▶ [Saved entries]
********

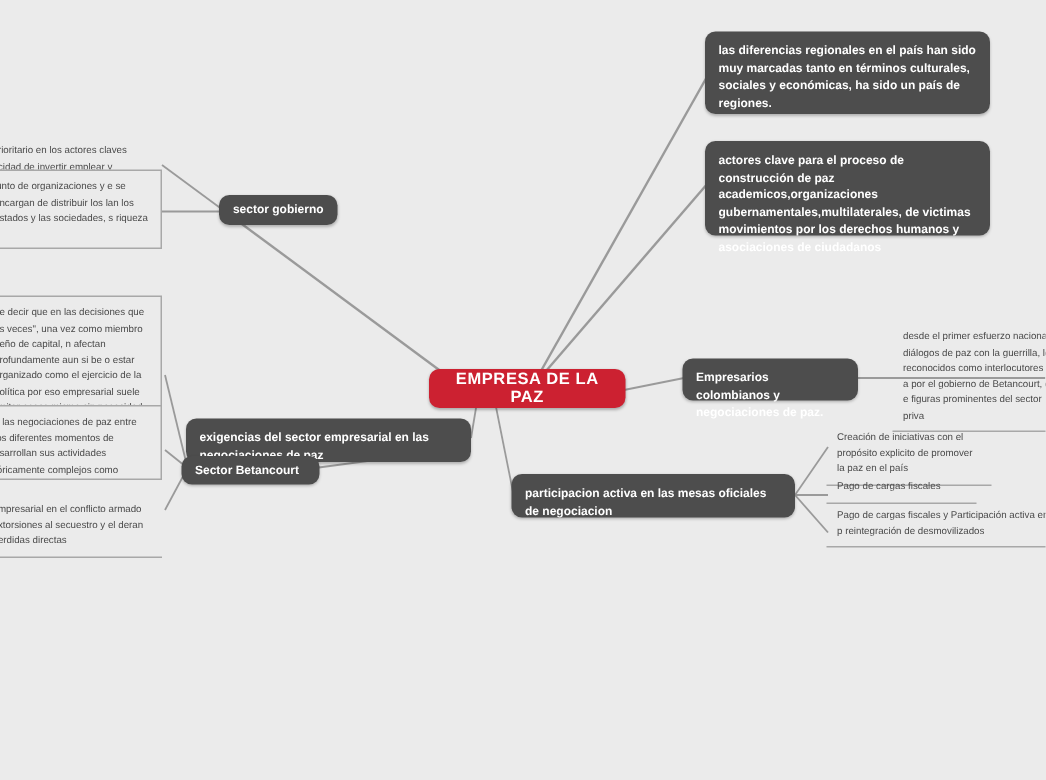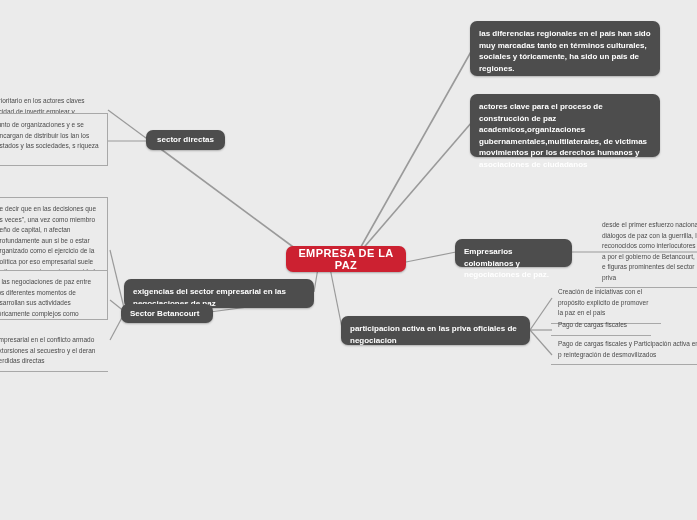--- a/index.html
+++ b/index.html
@@ -129,7 +129,7 @@
 
   <div class="node node-central" style="left:286px; top:246px; width:120px; height:26px;">EMPRESA DE LA PAZ</div>
 
-  <div class="node node-dark" style="left:470px; top:21px; width:190px; height:55px;">las diferencias regionales en el país han sido muy marcadas tanto en términos culturales, sociales y tóricamente, ha sido un país de regiones.</div>
+  <div class="node node-dark" style="left:470px; top:21px; width:190px; height:55px;">las diferencias regionales en el país han sido muy marcadas tanto en términos culturales, sociales y económicas, ha sido un país de regiones.</div>
 
   <div class="node node-dark" style="left:470px; top:94px; width:190px; height:63px;">actores clave para el proceso de construcción de paz academicos,organizaciones gubernamentales,multilaterales, de victimas movimientos por los derechos humanos y asociaciones de ciudadanos</div>
 

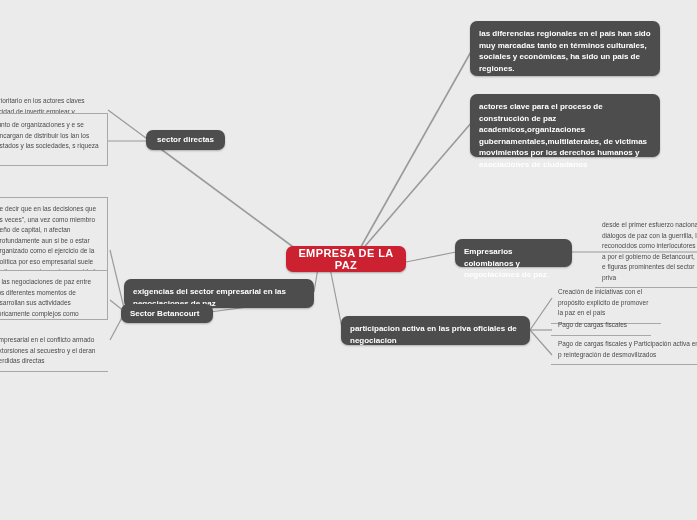--- a/index.html
+++ b/index.html
@@ -133,7 +133,7 @@
 
   <div class="node node-dark" style="left:470px; top:94px; width:190px; height:63px;">actores clave para el proceso de construcción de paz academicos,organizaciones gubernamentales,multilaterales, de victimas movimientos por los derechos humanos y asociaciones de ciudadanos</div>
 
-  <div class="node node-dark vcenter" style="left:146px; top:130px; width:79px; height:20px; justify-content:center;">sector directas</div>
+  <div class="node node-dark vcenter" style="left:146px; top:130px; width:79px; height:20px; justify-content:center;">sector gobierno</div>
 
   <div class="node node-underline wrap clip-left" style="left:-12px; top:92px; width:110px;">prioritario en los actores claves acidad de invertir emplear y</div>
 

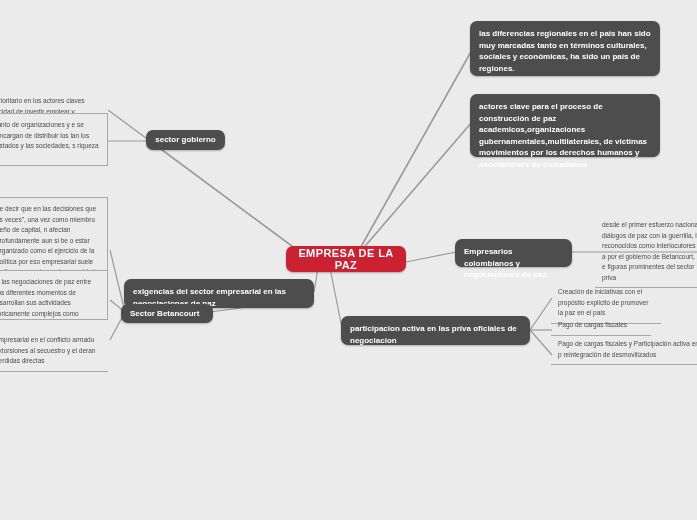--- a/index.html
+++ b/index.html
@@ -127,7 +127,7 @@
     </g>
   </svg>
 
-  <div class="node node-central" style="left:286px; top:246px; width:120px; height:26px;">EMPRESA DE LA PAZ</div>
+  <div class="node node-central" style="left:286px; top:246px; width:131px; height:26px;">EMPRESA DE LA PAZ</div>
 
   <div class="node node-dark" style="left:470px; top:21px; width:190px; height:55px;">las diferencias regionales en el país han sido muy marcadas tanto en términos culturales, sociales y económicas, ha sido un país de regiones.</div>
 

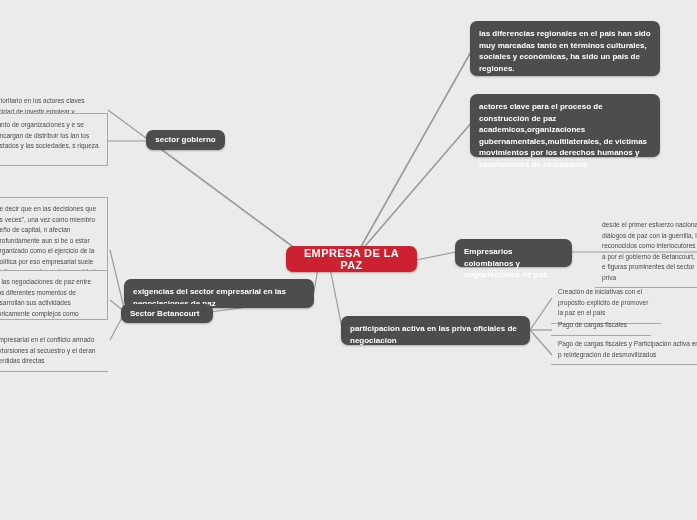--- a/index.html
+++ b/index.html
@@ -143,7 +143,7 @@
 
   <div class="node node-underline wrap clip-right" style="left:595px; top:216px; width:118px;">desde el primer esfuerzo nacional c diálogos de paz con la guerrilla, los reconocidos como interlocutores y a por el gobierno de Betancourt, en e figuras prominentes del sector priva</div>
 
-  <div class="node node-dark" style="left:341px; top:316px; width:189px; height:29px;">participacion activa en las priva oficiales de negociacion</div>
+  <div class="node node-dark" style="left:341px; top:316px; width:189px; height:29px;">participacion activa en las mesas oficiales de negociacion</div>
 
   <div class="node node-underline wrap" style="left:551px; top:283px; width:110px;">Creación de iniciativas con el propósito explicito de promover la paz en el país</div>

********

▶ [EXERCISE] Check every line of the records above for the string "país". Copy those that hold it.

▶ [SOLUTION]
-  <div class="node node-dark" style="left:470px; top:21px; width:190px; height:55px;">las diferencias regionales en el país han sido muy marcadas tanto en términos culturales, sociales y tóricamente, ha sido un país de regiones.</div>
+  <div class="node node-dark" style="left:470px; top:21px; width:190px; height:55px;">las diferencias regionales en el país han sido muy marcadas tanto en términos culturales, sociales y económicas, ha sido un país de regiones.</div>
   <div class="node node-dark" style="left:470px; top:21px; width:190px; height:55px;">las diferencias regionales en el país han sido muy marcadas tanto en términos culturales, sociales y económicas, ha sido un país de regiones.</div>
   <div class="node node-underline wrap" style="left:551px; top:283px; width:110px;">Creación de iniciativas con el propósito explicito de promover la paz en el país</div>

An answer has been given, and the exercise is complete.